- Assigned task -
Pull out every line below holding the word "fill".

*** Opening of The data ***

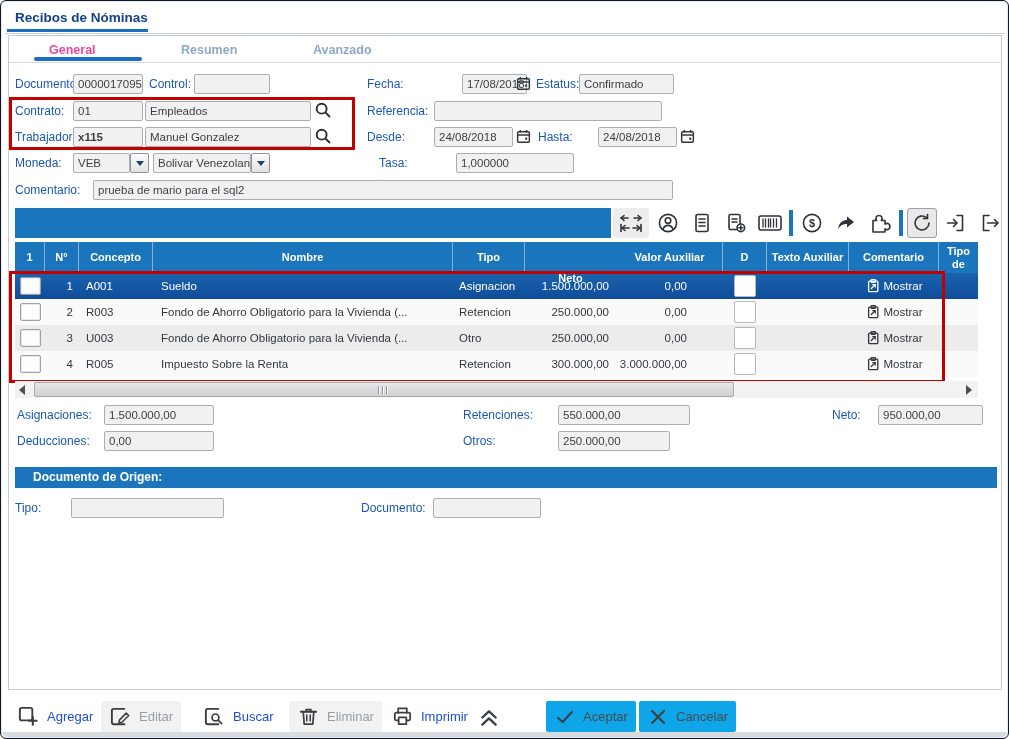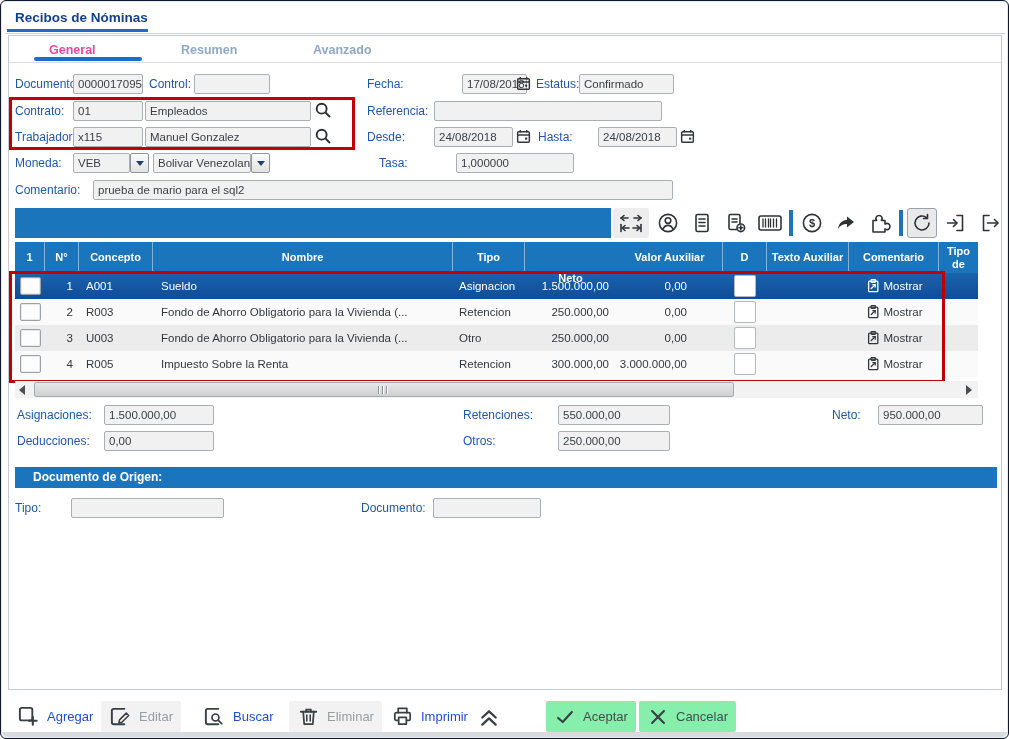--- a/index.html
+++ b/index.html
@@ -123,7 +123,7 @@
   <div class="inp" style="left:433px;top:100px;width:228px;"></div>
 
   <div class="lbl" style="left:14px;top:129px;">Trabajador:</div>
-  <div class="inp" style="left:72px;top:126px;width:70px;">x115</div>
+  <div class="inp" style="left:72px;top:126px;width:70px;font-weight:bold;">x115</div>
   <div class="inp" style="left:144px;top:126px;width:166px;">Manuel Gonzalez</div>
   <span class="ic" style="left:313px;top:126px;">
     <svg width="18" height="18" viewBox="0 0 16 16" fill="none" stroke="#2b2f33" stroke-width="1.7">

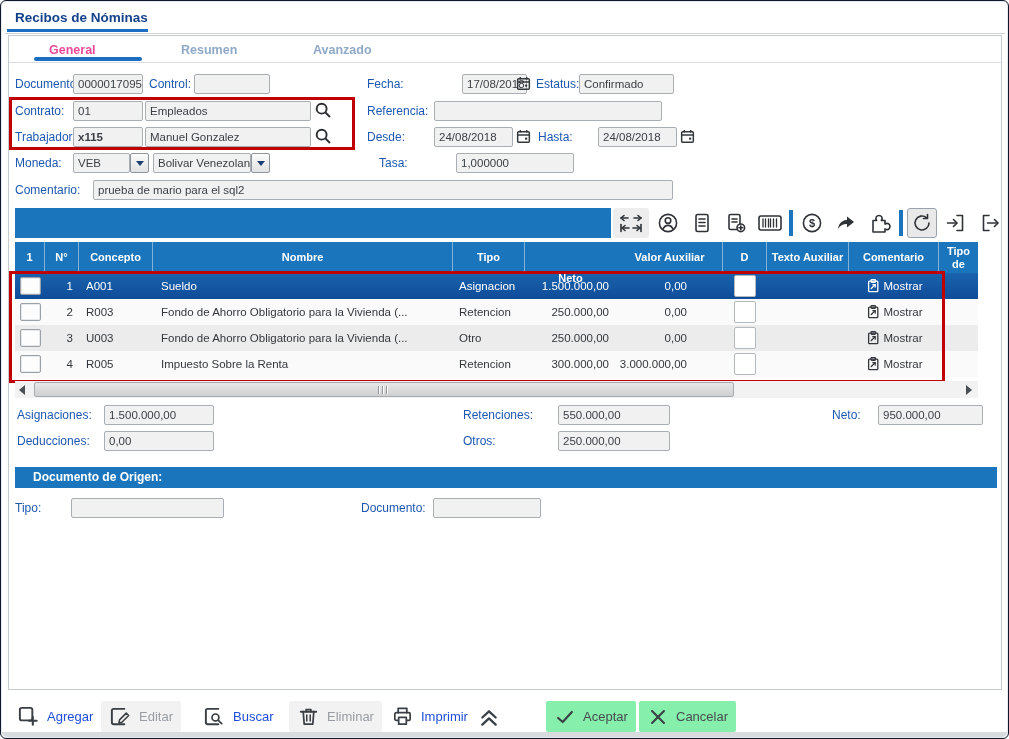--- a/index.html
+++ b/index.html
@@ -402,7 +402,7 @@
   <div class="lbl" style="left:16px;top:407px;">Asignaciones:</div>
   <div class="inp num" style="left:103px;top:404px;width:110px;">1.500.000,00</div>
   <div class="lbl" style="left:462px;top:407px;">Retenciones:</div>
-  <div class="inp num" style="left:557px;top:404px;width:112px;">550.000,00</div>
+  <div class="inp num" style="left:557px;top:404px;width:132px;">550.000,00</div>
   <div class="lbl" style="left:831px;top:407px;">Neto:</div>
   <div class="inp num" style="left:877px;top:404px;width:105px;">950.000,00</div>
   <div class="lbl" style="left:16px;top:433px;">Deducciones:</div>

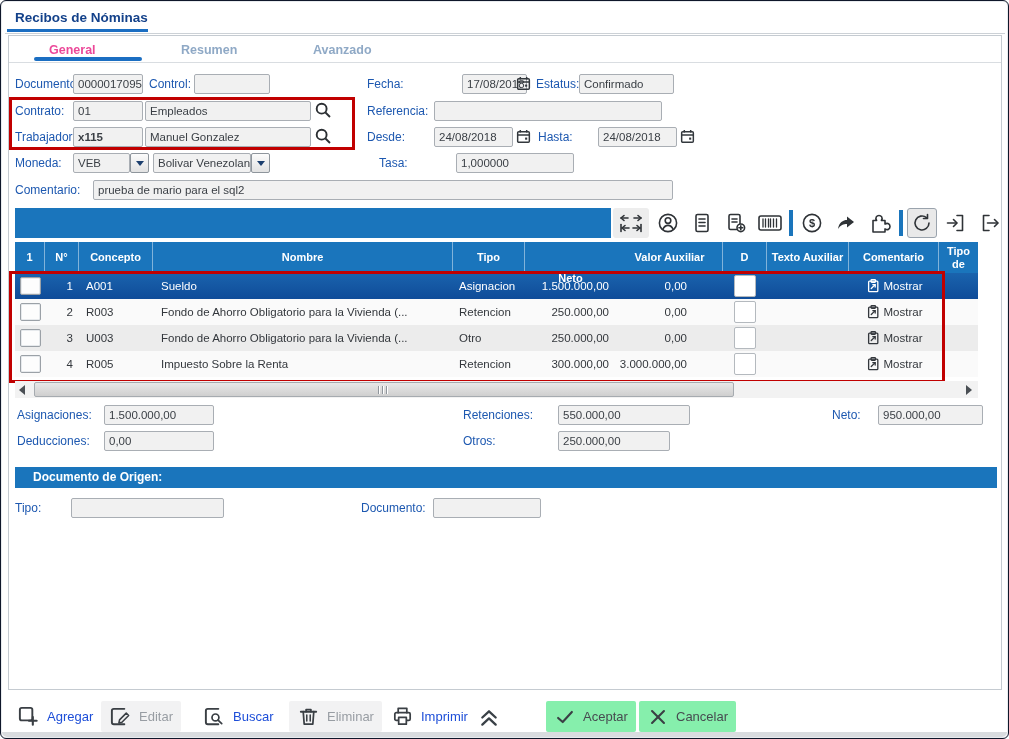--- a/index.html
+++ b/index.html
@@ -73,7 +73,7 @@
   .act svg{stroke:#3a3f44;fill:none;stroke-width:1.7;stroke-linecap:round;stroke-linejoin:round;}
   .act.blue{color:#1d4ed8;}
   .act.dim{background:#f2f2f3;color:#989da3;}
-  .act.neutral{background:#86efac;color:#474b50;}
+  .act.neutral{background:#0ea5e9;color:#474b50;}
 </style>
 </head>
 <body>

*** Close of The data ***

- Exercise result -
     <svg width="18" height="18" viewBox="0 0 16 16" fill="none" stroke="#2b2f33" stroke-width="1.7">
   .act svg{stroke:#3a3f44;fill:none;stroke-width:1.7;stroke-linecap:round;stroke-linejoin:round;}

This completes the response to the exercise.